Recorded: 14 Jun 2005
Sydney’s great hero, one of his great friends. Very, very dear and very close and I always knew it, but I knew it particularly when Francis died. Well, I’m a woman and so Francis reacts rather differently to women. He was very, very kind when we first arrived, extremely kind and helpful. He couldn’t have been nicer. But I was always much more at ease being with Odile than I was with Francis. Maybe I was even a little scared of him in a way until he helped me one time with some research. He helped me to work out the best way of doing research. He was never unkind, never. But I kept my distance, I think. Politically we had different opinions and we could easily get into arguments with each other because we both find it difficult to shut up.
Well, Francis is a very conservative gentleman in that way politically and leant to the right in all political issues. I’m an old leftie, born and will die an old leftie. However many disillusionments, I’ll always find myself leaning to the left. You know, you can get a subject, any subject, a war that’s going on or a disagreement and we’d always be on different sides.
He’s very, very anti-religion.
But he’s still conservative. I am on the left always and I am not anti-religion. I just don’t have religion of my own, but I have no objection to other people. If it helps them and if they believe it and if it helps hold a community together. I don’t like the religion when it’s really bigoted and sewing prejudices and sometimes on certain issues it makes me very cross.

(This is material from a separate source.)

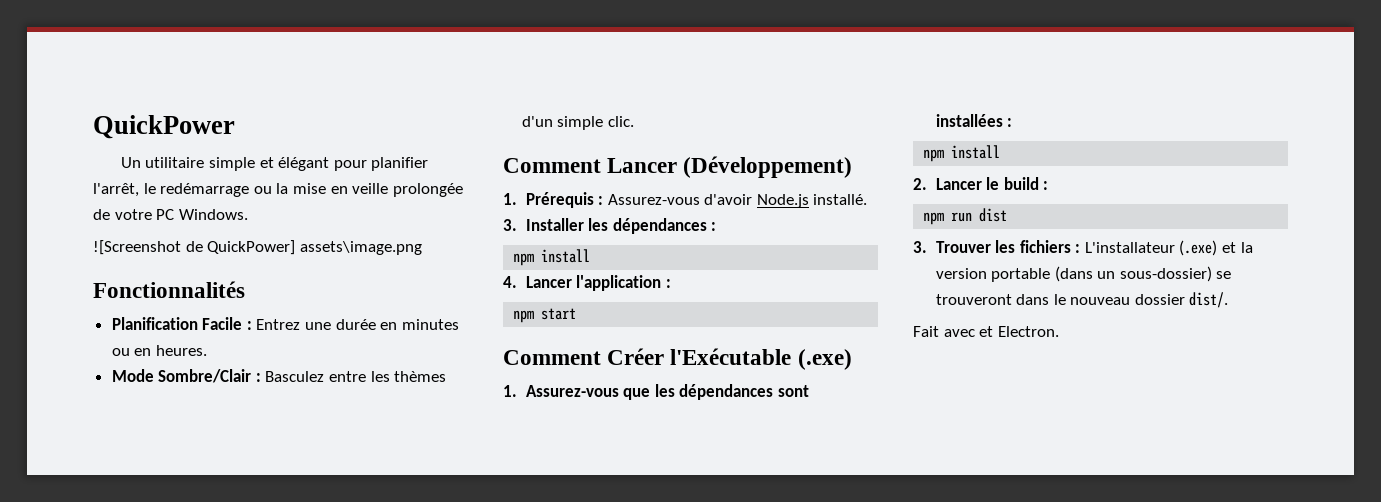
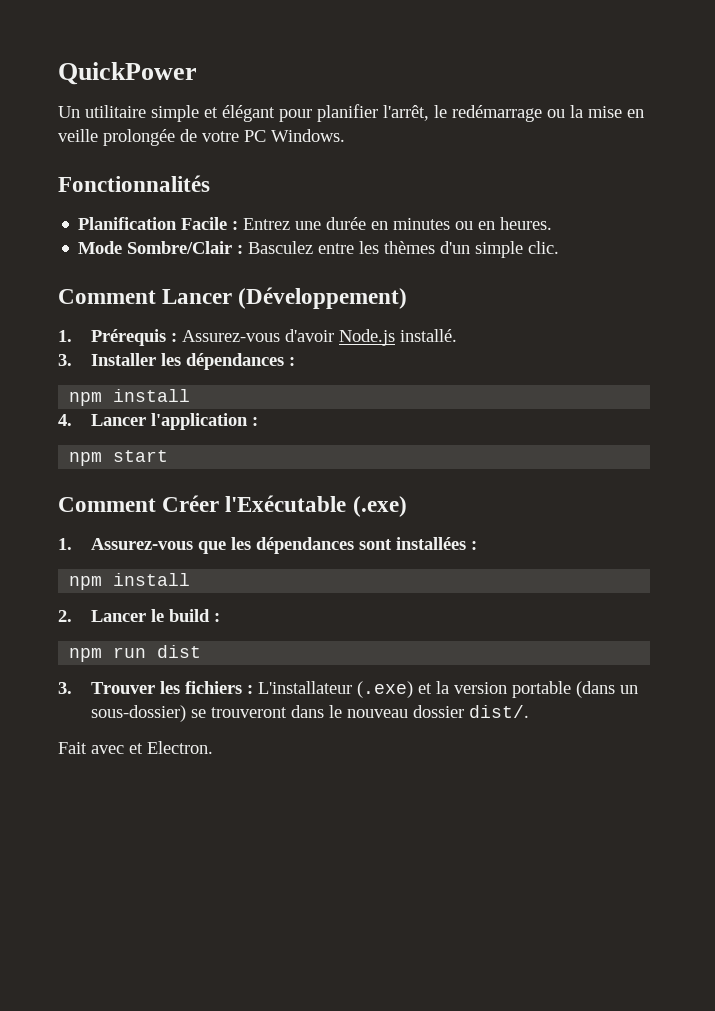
- ![Screenshot de QuickPower] assets\image.png

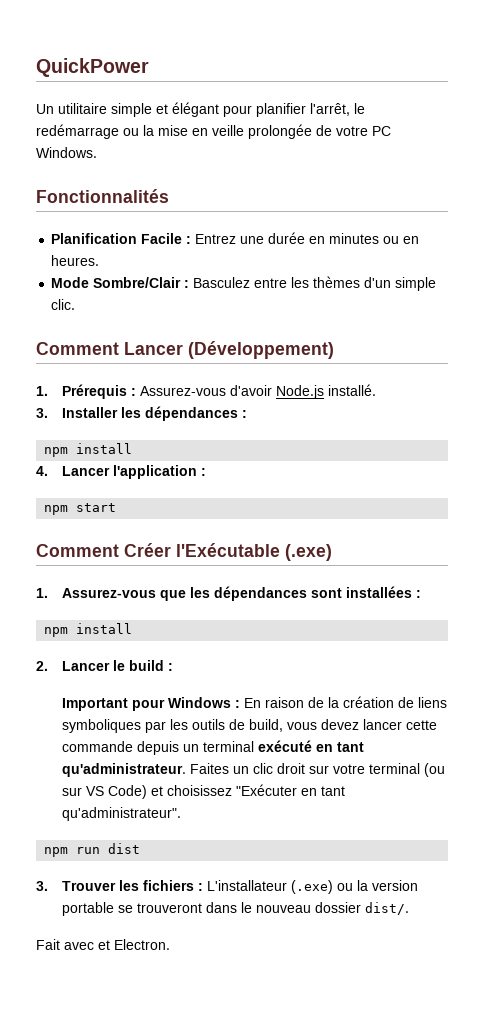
+ Important pour Windows : En raison de la création de liens symboliques par les outils de build, vous devez lancer cette commande depuis un terminal exécuté en tant qu'administrateur. Faites un clic droit sur votre terminal (ou sur VS Code) et choisissez "Exécuter en tant qu'administrateur".
- 3. Trouver les fichiers : L'installateur (.exe) et la version portable (dans un sous-dossier) se trouveront dans le nouveau dossier dist/.
+ 3. Trouver les fichiers : L'installateur (.exe) ou la version portable se trouveront dans le nouveau dossier dist/.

But I went to a convent school. Well, I learned to respect religion, other people’s religions as long as they don’t ask me to join in, its okay. But at the last few weeks that I knew him, we got very friendly. We found a subject matter of scientific interest to both of us that we were both very interested in. He was teaching me and I was a very, very keen pupil. It was only a few days because he died soon, a short time afterwards, I’m so happy to have had those few days. We were always just a little looking out the corner of our eyes, is this alright? Not quite at ease.
….But he also softened a lot as people do when you get older. You get more tender-hearted. You get more, I don’t know, more patient, more grateful for good little things. I know there are lots of crabby, bitter old people, but I don’t think that its old age itself that makes you that way.
May Brenner was married to Sydney Brenner from December 1952 until her death in January 2010. She was engaged in doing a Ph.D. in Psychology in London.